- [Activity] Below is a listing; repeat exactly the lines from the one containing "- However, when" to the one containing "Jan. '21, Brooklyn NY", both included.

:: Supplied information ::

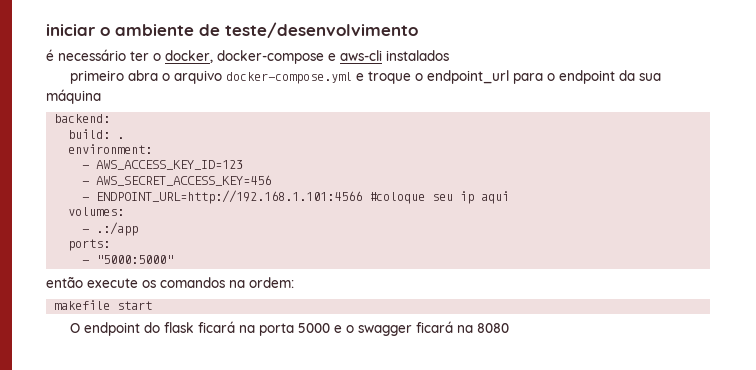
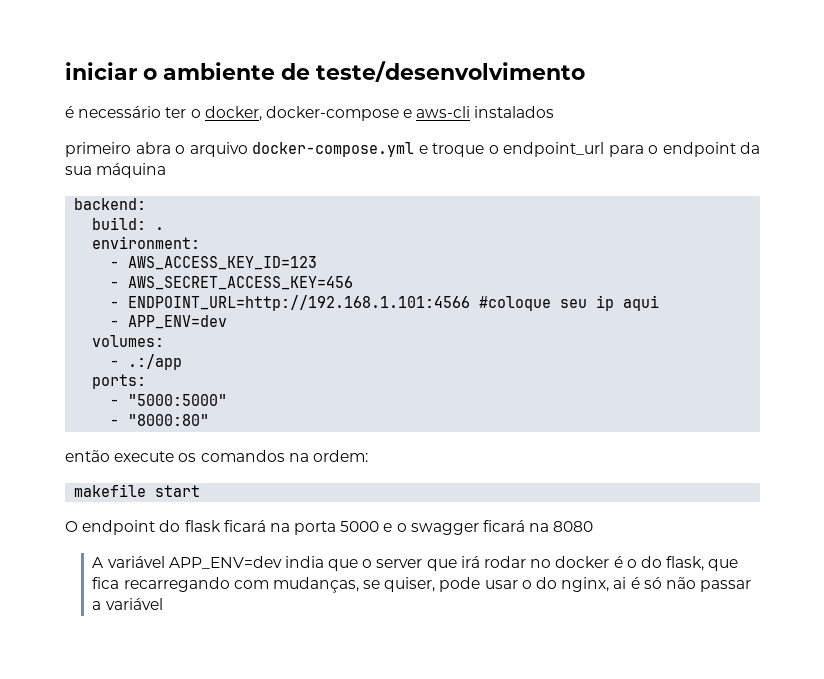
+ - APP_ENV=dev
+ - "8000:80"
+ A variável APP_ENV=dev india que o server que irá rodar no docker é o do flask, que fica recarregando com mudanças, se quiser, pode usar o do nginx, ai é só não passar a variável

:::
:: Supplied information ::

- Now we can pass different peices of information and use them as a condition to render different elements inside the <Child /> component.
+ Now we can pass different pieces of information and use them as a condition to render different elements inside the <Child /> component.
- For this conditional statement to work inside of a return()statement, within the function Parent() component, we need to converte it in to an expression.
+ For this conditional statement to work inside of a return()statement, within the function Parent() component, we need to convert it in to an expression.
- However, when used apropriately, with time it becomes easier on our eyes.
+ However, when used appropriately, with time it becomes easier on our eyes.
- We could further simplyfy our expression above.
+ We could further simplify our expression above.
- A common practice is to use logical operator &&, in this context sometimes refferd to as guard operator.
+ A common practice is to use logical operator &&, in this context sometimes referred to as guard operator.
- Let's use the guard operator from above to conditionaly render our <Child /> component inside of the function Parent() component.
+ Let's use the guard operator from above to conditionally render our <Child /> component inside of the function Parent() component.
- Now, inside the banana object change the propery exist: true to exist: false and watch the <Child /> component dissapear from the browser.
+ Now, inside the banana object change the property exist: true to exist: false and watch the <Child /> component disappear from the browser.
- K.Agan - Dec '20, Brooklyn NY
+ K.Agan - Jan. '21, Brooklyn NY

:::

- [Task solution]
- However, when used apropriately, with time it becomes easier on our eyes.
+ However, when used appropriately, with time it becomes easier on our eyes.
- We could further simplyfy our expression above.
+ We could further simplify our expression above.
- A common practice is to use logical operator &&, in this context sometimes refferd to as guard operator.
+ A common practice is to use logical operator &&, in this context sometimes referred to as guard operator.
- Let's use the guard operator from above to conditionaly render our <Child /> component inside of the function Parent() component.
+ Let's use the guard operator from above to conditionally render our <Child /> component inside of the function Parent() component.
- Now, inside the banana object change the propery exist: true to exist: false and watch the <Child /> component dissapear from the browser.
+ Now, inside the banana object change the property exist: true to exist: false and watch the <Child /> component disappear from the browser.
- K.Agan - Dec '20, Brooklyn NY
+ K.Agan - Jan. '21, Brooklyn NY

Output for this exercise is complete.